She was undeniably exotic, usually billed as Britain's first female rabbi, and in the 1980s and 1990s, the formidable figure of Rabbi Julia Neuberger enjoyed a very high profile indeed. She was pretty - her small, feline, delicate face topped by wonderfully baby-blonde curls - but she was also fiercely opinionated and articulate on every social, ethical and political problem that was thrown at her. And she was completely fearless about being controversial inside and outside her faith. She was as adept at taking middle England to task over its attitude to women as she was lambasting Chief Rabbi Immanuel Jakobovits for his suggestion that gays could be "cured".

The broadcasters loved her. Not only did Neuberger tick all the requisite boxes for inclusion of minorities on the airwaves, she was compelling on screen. She even had her own chat show called Choices which ran for two series in the late 1980s. "What I learnt very soon after being ordained," she recalls, "was to let the media have its story about me as the first woman rabbi, but then to use that interest to get across my views on other issues. So I answered all the bloody silly questions about what a woman rabbi wears on her head and then switched the conversation to what I really wanted to talk about."

Then almost overnight she disappeared. Not literally, for she still sat on endless public bodies, from the Human Fertilisation and Embryology Authority to the committee reviewing funding of the BBC, but you no longer saw her face so often. She left her synagogue in Streatham, south London - "I heard myself giving the same sermon. I thought, I'm boring me. I must be boring them" - to chair a community health trust and then for six years ran the King's Fund, the health think tank. It was, by the standards of what had gone before, back room stuff and, she now admits, a "retreat" after she had been worn down and worn out in the front-line.

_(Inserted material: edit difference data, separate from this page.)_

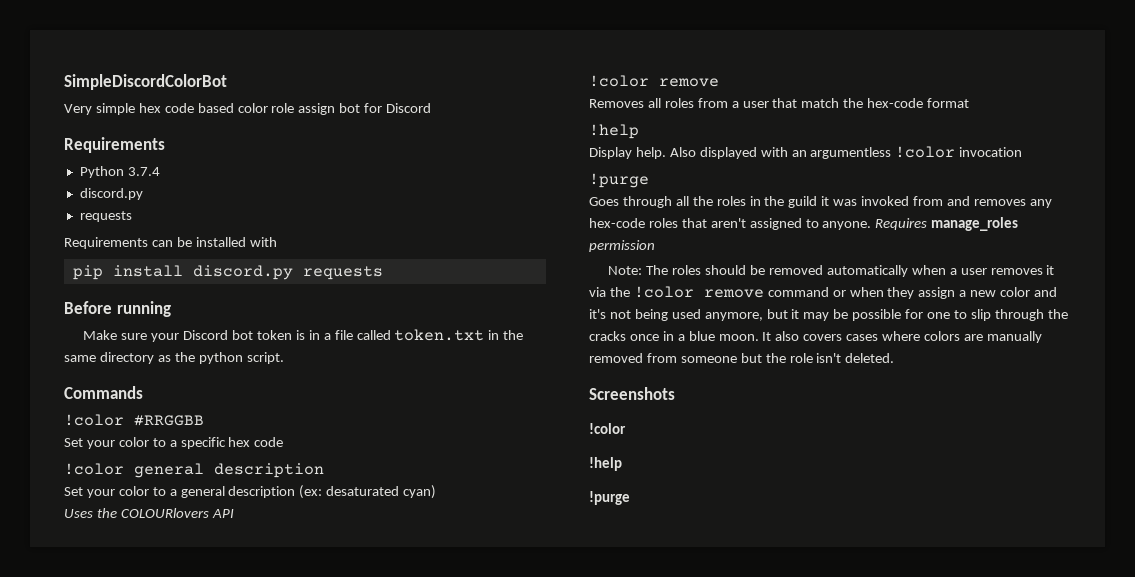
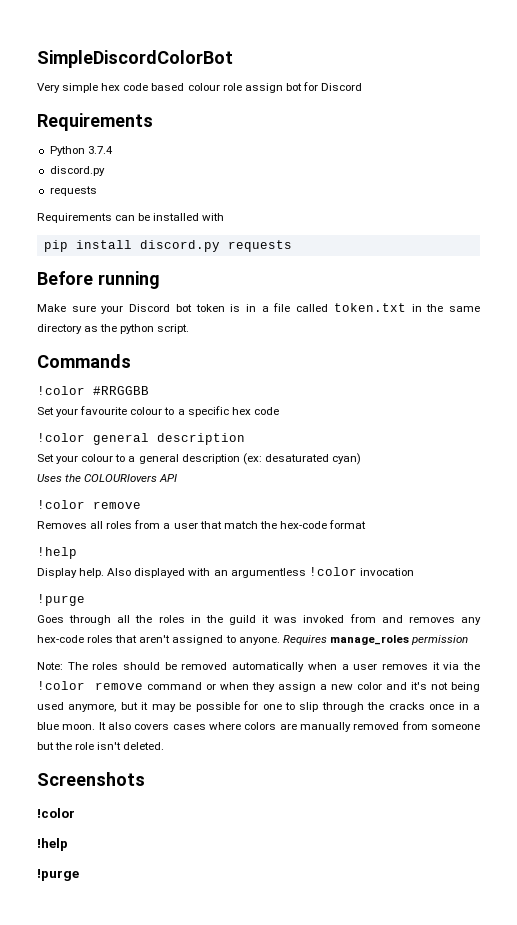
[237,103,268,113] color -> [187,83,220,91] colour
[118,437,149,447] color -> [80,406,163,415] favourite colour
[118,486,149,496] color -> [81,454,114,462] colour

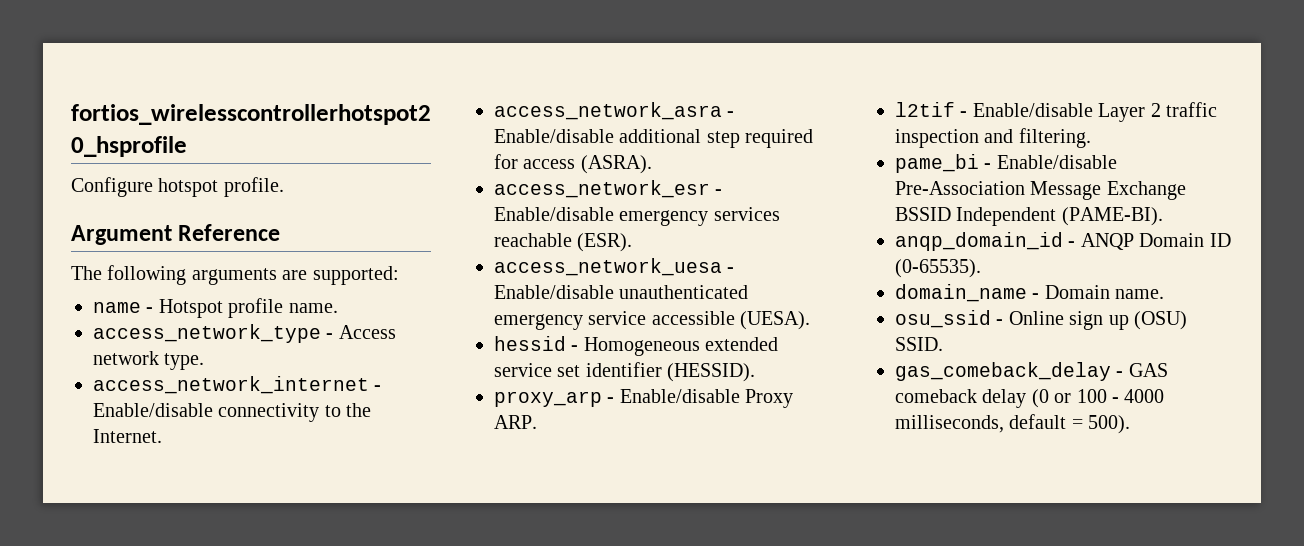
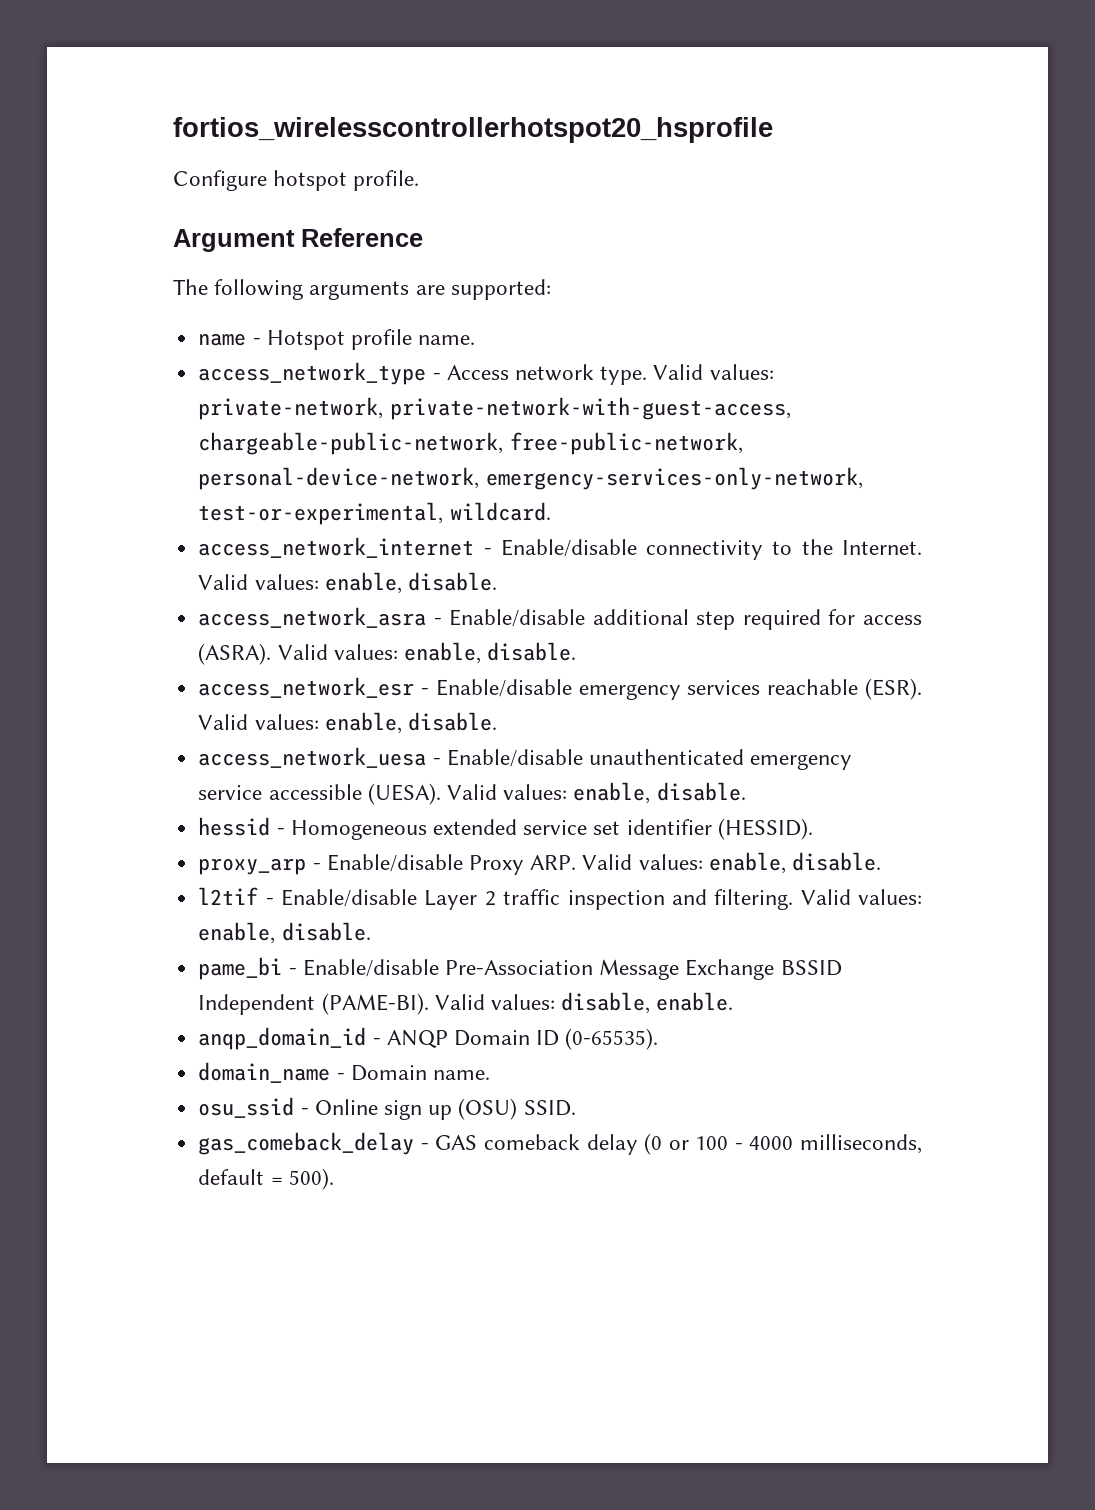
(205, 361) none -> [653,364,774,380] [198,397,791,420] [198,432,743,455] [198,467,863,490] [198,502,551,525] Valid values: private-network, private-network-with-guest-access, chargeable-public-network, free-public-network, personal-device-network, emergency-services-only-network, test-or-experimental, wildcard.
(162, 436) none -> [198,572,497,594] Valid values: enable, disable.
(652, 164) none -> [277,642,577,664] Valid values: enable, disable.
(633, 242) none -> [198,712,497,734] Valid values: enable, disable.
(811, 320) none -> [446,782,746,804] Valid values: enable, disable.
(537, 422) none -> [582,852,881,874] Valid values: enable, disable.
(1091, 138) none -> [800,889,923,905] [198,922,371,944] Valid values: enable, disable.
(1163, 216) none -> [434,992,734,1014] Valid values: disable, enable.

However, with the impending publication of her "moral manifesto for 21st-century Britain", 55-year-old Rabbi Julia Neuberger is back with a bang from self-imposed obscurity. Contained in a book with the provocative title The Moral State We're In, Neuberger's diagnosis of our national crisis is bleak. Margaret Thatcher's infamous and much-derided remark that there is no such thing as society is, the rabbi claims, in danger of becoming true.

To avoid social disintegration, she sets out a range of practical measures that need to be taken. They include free care for the elderly after those who can have paid their way for two years; legalisation of voluntary euthanasia; a new, more open regime in children's homes; a return to hands-on work for nurses; and a U-turn on prison policy. It's a comprehensive programme that has been shaped, she insists, more as a result of 30 years' experience than because of any political affiliation, though recently she took a peerage and sits in the House of Lords on the Liberal Democrat benches.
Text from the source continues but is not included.